Limitations on Azure

This section lists some resource limits that CML and Azure impose on workloads running in ML workspaces.

  • You have to request access from Microsoft to set up an Azure NetApp Files account. You are prompted to do this when you first try to set the account up, and it may take some time for Microsoft to grant access.
  • There is no ability to grant or revoke remote access (via Kubeconfig) to specific users. Users with the MLAdmin role in the environment can download a Kubeconfig file. The Kubeconfig file will continue to allow access even if the MLAdmin role is later revoked.

  • Azure Kubernetes Service (AKS) does not allow the CPU worker group to scale down to 0 nodes; there will always be at least 1 worker, even on an idle workspace.

  • Scaling down CPU workers can sometimes be delayed by the scheduling of AKS services on the node in question. For more information, see AKS issue 875.

  • Support is limited to regions that provide AKS. Also, customers should check availability of Azure NetApp Files and GPU instance types in their intended region.

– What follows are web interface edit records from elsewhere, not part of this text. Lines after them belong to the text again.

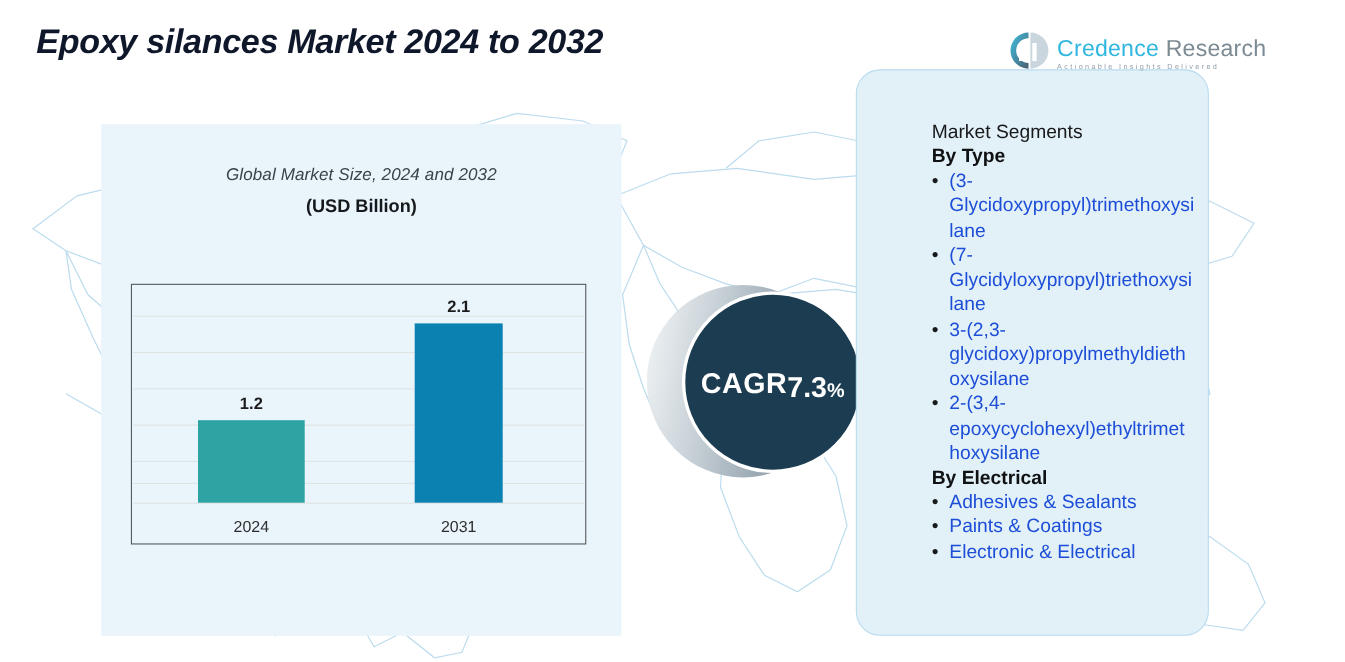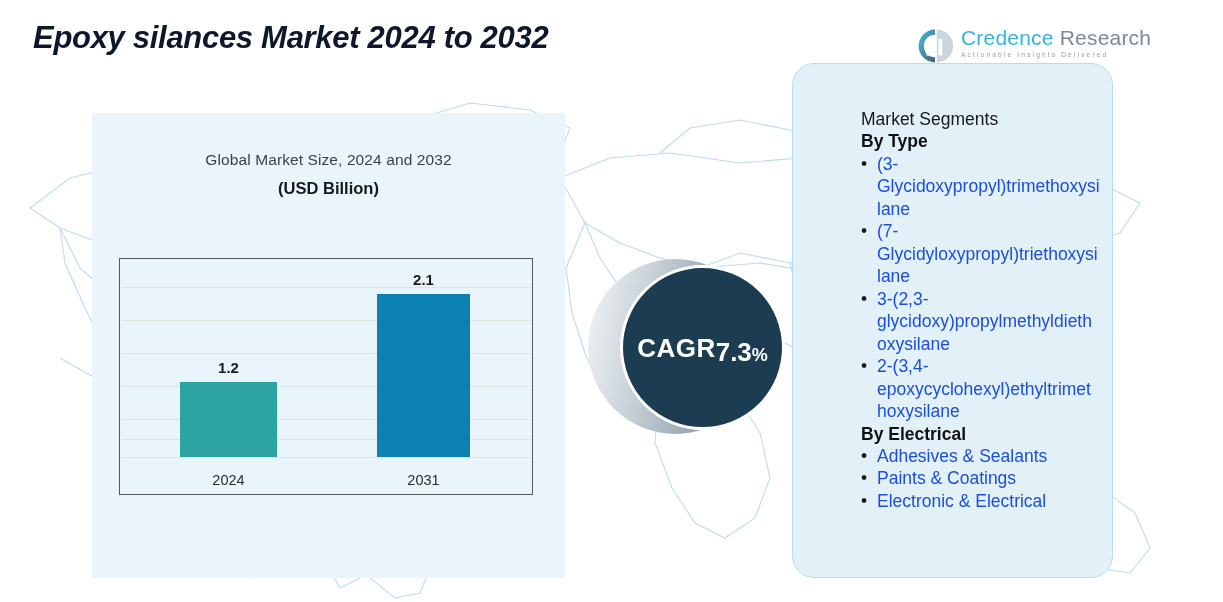--- a/index.html
+++ b/index.html
@@ -39,21 +39,21 @@
     z-index: 6;
     white-space: nowrap;
   }
 
   
   #logo {
     position: absolute;
     left: 916px; top: 27px;
     z-index: 6;
     display: flex;
-    align-items: flex-start;
+    align-items: flex-end;
     gap: 7px;
   }
   #logo-mark { width: 38px; height: 38px; flex: 0 0 38px; }
   #logo-text { display: flex; flex-direction: column; justify-content: center; }
   #logo-name { font-size: 21px; letter-spacing: .2px; line-height: 1.05; }
   #logo-name .cred { color: #31b6e0; }
   #logo-name .res  { color: #7b8a93; }
   #logo-tag {
     font-size: 6.6px;
     color: #8fa0ab;
@@ -71,20 +71,21 @@
     z-index: 2;
   }
   #chart-heading {
     position: absolute;
     left: 0; top: 38px;
     width: 100%;
     text-align: center;
     font-size: 15.5px;
     color: #3b4349;
     letter-spacing: .1px;
+    font-style: italic;
   }
   #chart-subheading {
     position: absolute;
     left: 0; top: 66px;
     width: 100%;
     text-align: center;
     font-size: 16.5px;
     font-weight: bold;
     color: #16191c;
   }
@@ -181,21 +182,20 @@
   #segments-panel {
     position: absolute;
     left: 778px; top: 63px;
     width: 321px; height: 515px;
     background: #e2f0f7;
     border: 1px solid #b8dcef;
     border-radius: 22px;
     box-sizing: border-box;
     z-index: 5;
     padding: 44px 12px 0 68px;
-    margin-left: 14px;
   }
   #segments-panel .seg-title {
     font-size: 17.5px;
     color: #17191b;
     line-height: 1.28;
     white-space: nowrap;
   }
   #segments-panel .seg-head {
     font-size: 17.5px;
     font-weight: bold;
@@ -296,21 +296,21 @@
       <div class="gridline" style="top:160px"></div>
       <div class="gridline" style="top:180px"></div>
       <div class="gridline" style="top:198px"></div>
 
       <div class="bar-wrap" style="left:60px; width:97px; height:75px;">
         <div class="bar" style="height:75px; background:#2ea3a3;"></div>
         <div class="bar-value" style="top:-23px;">1.2</div>
         <div class="bar-cat">2024</div>
       </div>
 
-      <div class="bar-wrap" style="left:257px; width:93px; height:163px;">
+      <div class="bar-wrap" style="left:257px; width:80px; height:163px;">
         <div class="bar" style="height:163px; background:#0a81b1;"></div>
         <div class="bar-value" style="top:-23px;">2.1</div>
         <div class="bar-cat">2031</div>
       </div>
     </div>
   </div>
 </div>
 
 <div id="cagr-badge">
   <div id="cagr-shadow"></div>

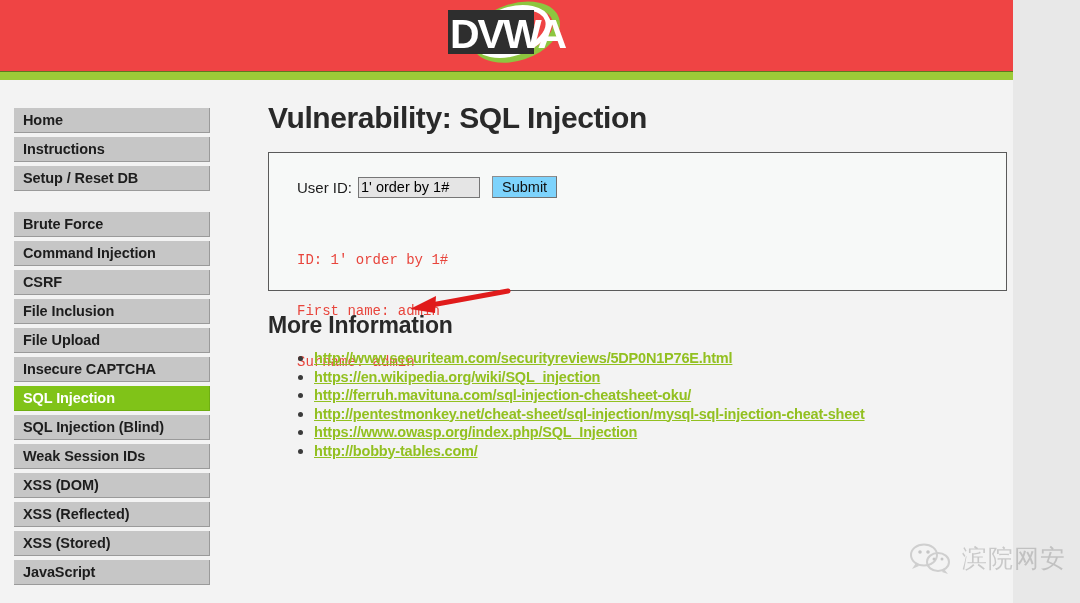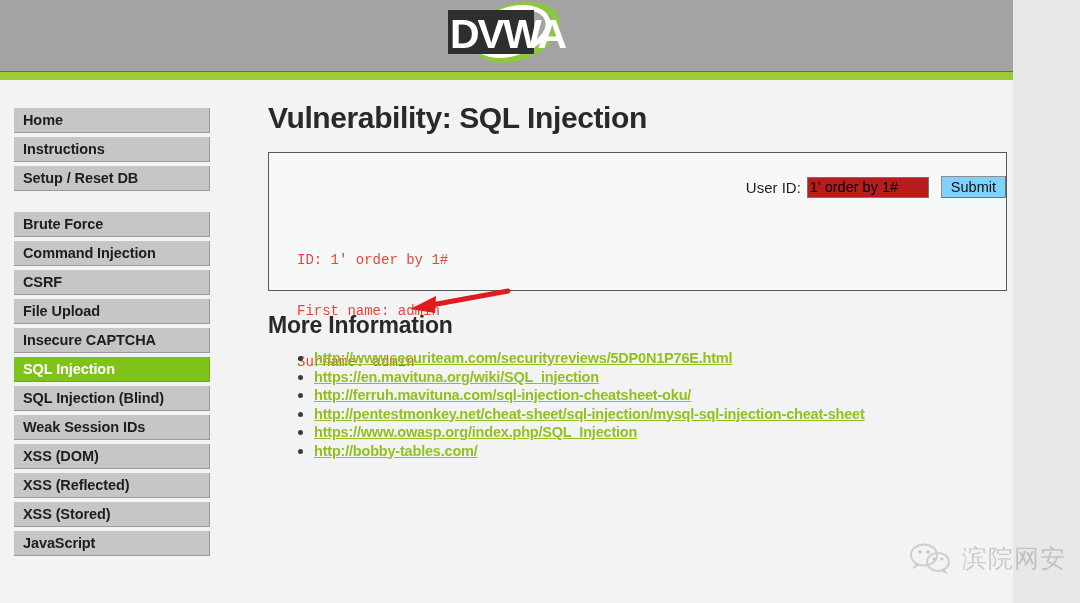--- a/index.html
+++ b/index.html
@@ -23,21 +23,21 @@
     width: 1013px;
     height: 603px;
     background: #f3f3f3;
     overflow: hidden;
   }
 
   
   #header {
     position: relative;
     height: 71px;
-    background: #a3a3a3;
+    background: #ef4444;
     overflow: hidden;
   }
   #logo-wrap {
     position: absolute;
     left: 440px;
     top: -4px;
     width: 140px;
     height: 76px;
   }
   #logo-wrap svg { display: block; }
@@ -118,33 +118,32 @@
     height: 139px;
     background: #f7f9f8;
     border: 1px solid #5a5a5a;
     box-sizing: border-box;
     padding: 22px 0 0 28px;
   }
   .form-row {
     display: flex;
     align-items: center;
     height: 24px;
-    justify-content: flex-end;
   }
   .form-label {
     font-size: 15px;
     color: #1d1d1d;
     margin-right: 6px;
   }
   #userid-input {
     width: 122px;
     height: 21px;
     box-sizing: border-box;
     border: 1px solid #767676;
-    background: #b91c1c;
+    background: #e5e5e5;
     font-family: "Liberation Sans", sans-serif;
     font-size: 14.5px;
     color: #000;
     padding: 0 2px;
     outline: none;
   }
   #submit-button {
     margin-left: 12px;
     height: 22px;
     padding: 0 9px;
@@ -252,20 +251,21 @@
         <div class="menu-item">Instructions</div>
         <div class="menu-item">Setup / Reset DB</div>
       </div>
 
       <div class="menu-gap"></div>
 
       <div class="menu-group">
         <div class="menu-item">Brute Force</div>
         <div class="menu-item">Command Injection</div>
         <div class="menu-item">CSRF</div>
+        <div class="menu-item">File Inclusion</div>
         <div class="menu-item">File Upload</div>
         <div class="menu-item">Insecure CAPTCHA</div>
         <div class="menu-item active">SQL Injection</div>
         <div class="menu-item">SQL Injection (Blind)</div>
         <div class="menu-item">Weak Session IDs</div>
         <div class="menu-item">XSS (DOM)</div>
         <div class="menu-item">XSS (Reflected)</div>
         <div class="menu-item">XSS (Stored)</div>
         <div class="menu-item">JavaScript</div>
       </div>
@@ -291,21 +291,21 @@
 
       </section>
 
       <h2 id="more-info-title">More Information</h2>
 
       <ul id="links-list">
         <li>
           <a href="#">http://www.securiteam.com/securityreviews/5DP0N1P76E.html</a>
         </li>
         <li>
-          <a href="#">https://en.mavituna.org/wiki/SQL_injection</a>
+          <a href="#">https://en.wikipedia.org/wiki/SQL_injection</a>
         </li>
         <li>
           <a href="#">http://ferruh.mavituna.com/sql-injection-cheatsheet-oku/</a>
         </li>
         <li>
           <a href="#">http://pentestmonkey.net/cheat-sheet/sql-injection/mysql-sql-injection-cheat-sheet</a>
         </li>
         <li>
           <a href="#">https://www.owasp.org/index.php/SQL_Injection</a>
         </li>

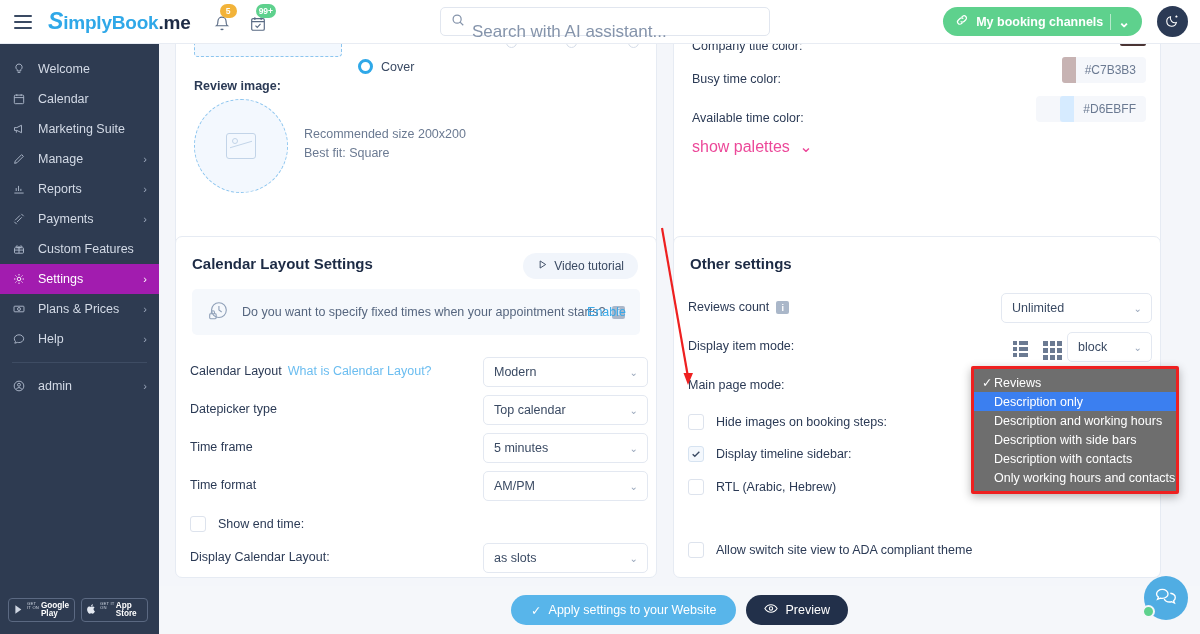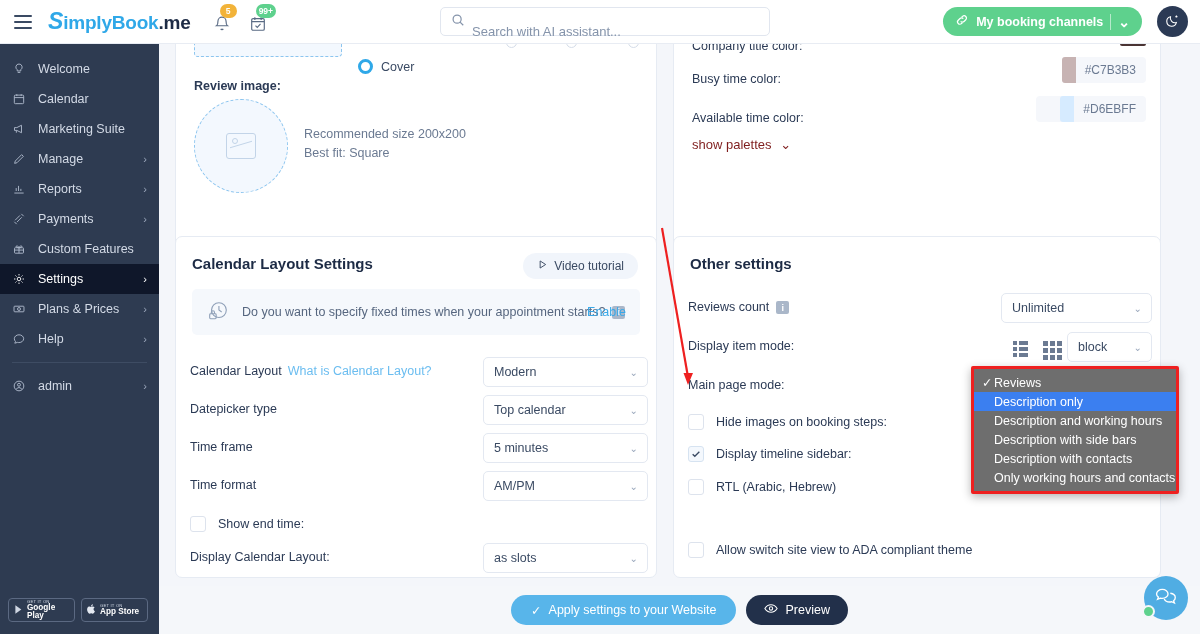--- a/index.html
+++ b/index.html
@@ -33,21 +33,21 @@
   }
   .badge.orange { background: #f2b339; }
   .badge.green { background: #5ed18d; }
 
   .searchwrap { position: absolute; left: 440px; top: 7px; width: 330px; height: 29px; }
   .searchbox {
     width: 100%; height: 100%; border: 1px solid #e1e6ef; border-radius: 5px;
     background: #fff; display: flex; align-items: center; padding: 0 10px;
   }
   .searchbox input {
-    border: 0; outline: 0; flex: 1; font-size: 13px; font-family: inherit;
+    border: 0; outline: 0; flex: 1; font-size: 17px; font-family: inherit;
     color: #6d28d9; margin-left: 7px; background: transparent; margin-top: 20px;
   }
   .searchbox input::placeholder { color: #8594ab; }
 
   .chanbtn {
     position: absolute; right: 58px; top: 7px; height: 29px; background: #5ed18d;
     border-radius: 15px; display: flex; align-items: center; padding: 0 12px;
     color: #fff; font-size: 12.5px; font-weight: 600; cursor: pointer; gap: 7px;
   }
   .chanbtn .sep { width: 1px; height: 16px; background: rgba(255,255,255,.55); }
@@ -62,32 +62,32 @@
     position: absolute; top: 44px; left: 0; width: 159px; height: 590px;
     background: #2e3b51; z-index: 30;
   }
   .navitem {
     height: 30px; display: flex; align-items: center; padding: 0 12px;
     color: #d3dae6; font-size: 12.5px; cursor: pointer; position: relative;
   }
   .navitem .ico { width: 20px; display: flex; align-items: center; color: #aeb9cb; }
   .navitem .lbl { margin-left: 6px; white-space: nowrap; }
   .navitem .car { position: absolute; right: 12px; color: #9aa6ba; font-size: 11px; }
-  .navitem.active { background: #0f172a; color: #fff; }
+  .navitem.active { background: #a21caf; color: #fff; }
   .navitem.active .ico, .navitem.active .car { color: #fff; }
   .navdiv { height: 1px; background: #3e4c63; margin: 8px 12px; }
   .stores {
     position: absolute; bottom: 12px; left: 8px; display: flex; gap: 6px;
   }
   .store {
     border: 1px solid #5b6982; border-radius: 4px; height: 24px; width: 67px;
     display: flex; align-items: center; gap: 3px; padding: 0 4px; cursor: pointer;
   }
   .store .st { color: #cfd6e2; line-height: 1; }
-  .store .tx { display: flex; flex-direction: column; line-height: 1; justify-content: space-between; }
+  .store .tx { display: flex; flex-direction: row; line-height: 1; justify-content: space-between; }
   .store .tx .a { font-size: 4.2px; color: #cfd6e2; letter-spacing: .2px; }
   .store .tx .b { font-size: 8.2px; color: #fff; font-weight: 600; }
 
   
   .content { position: absolute; top: 44px; left: 159px; width: 1041px; height: 590px; }
 
   .card {
     position: absolute; background: #fff; border: 1px solid #e6ebf3;
     border-radius: 7px;
   }
@@ -134,21 +134,21 @@
   .centerlbl { position: absolute; left: 162px; top: 22px; font-size: 11.5px; color: #8d9ab0; }
 
   
   .colrow { position: absolute; left: 18px; font-size: 12.5px; color: #2b3a55; font-weight: 500; }
   .swatchwrap {
     position: absolute; right: 14px; display: flex; align-items: center;
     background: #f5f7fb; border-radius: 4px; height: 26px; padding-right: 10px;
   }
   .swatch { width: 14px; height: 26px; border-radius: 3px 0 0 3px; }
   .swtext { font-size: 12px; color: #6b7a92; margin-left: 9px; }
-  .showpal { position: absolute; left: 18px; font-size: 13px; color: #7f1d1d; cursor: pointer; }
+  .showpal { position: absolute; left: 18px; font-size: 16px; color: #ec4899; cursor: pointer; }
 
   
   .vidbtn {
     position: absolute; right: 18px; top: 16px; height: 26px; background: #f1f5fb;
     border-radius: 13px; display: flex; align-items: center; gap: 6px;
     padding: 0 14px; font-size: 12px; color: #3a4a63; cursor: pointer;
   }
   .notice {
     position: absolute; left: 16px; top: 52px; right: 16px; height: 46px;
     background: #f5f8fc; border-radius: 5px; display: flex; align-items: center; padding: 0 14px;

  • Data is not encrypted in transit to Azure NetApp Files or other NFS systems, so make sure to implement policies to ensure security at the network level.
  • Each ML workspace requires a separate subnet. For more information on this issue, see Use kubenet networking with your own IP address ranges in Azure Kubernetes Service (AKS).

  • Heavy AKS activity can cause default API rate limits to trigger, causing throttling and eventually failures for AKS clusters. For some examples, see AKS issue 1187 and AKS issue 1413.

  • When you provision an Azure Kubernetes (AKS) cluster, a Standard load balancer is provisioned by default. The Standard load balancer always provisions a public IP for egress traffic, communication with the Kubernetes control plane, and backwards compatibility. Cloudera software does not use this public IP directly, or expose anything on it. It is currently not possible to provide networking rules or other mechanisms to enable public AKS to work. For more information, see: Use a public Standard Load Balancer in Azure Kubernetes Service (AKS)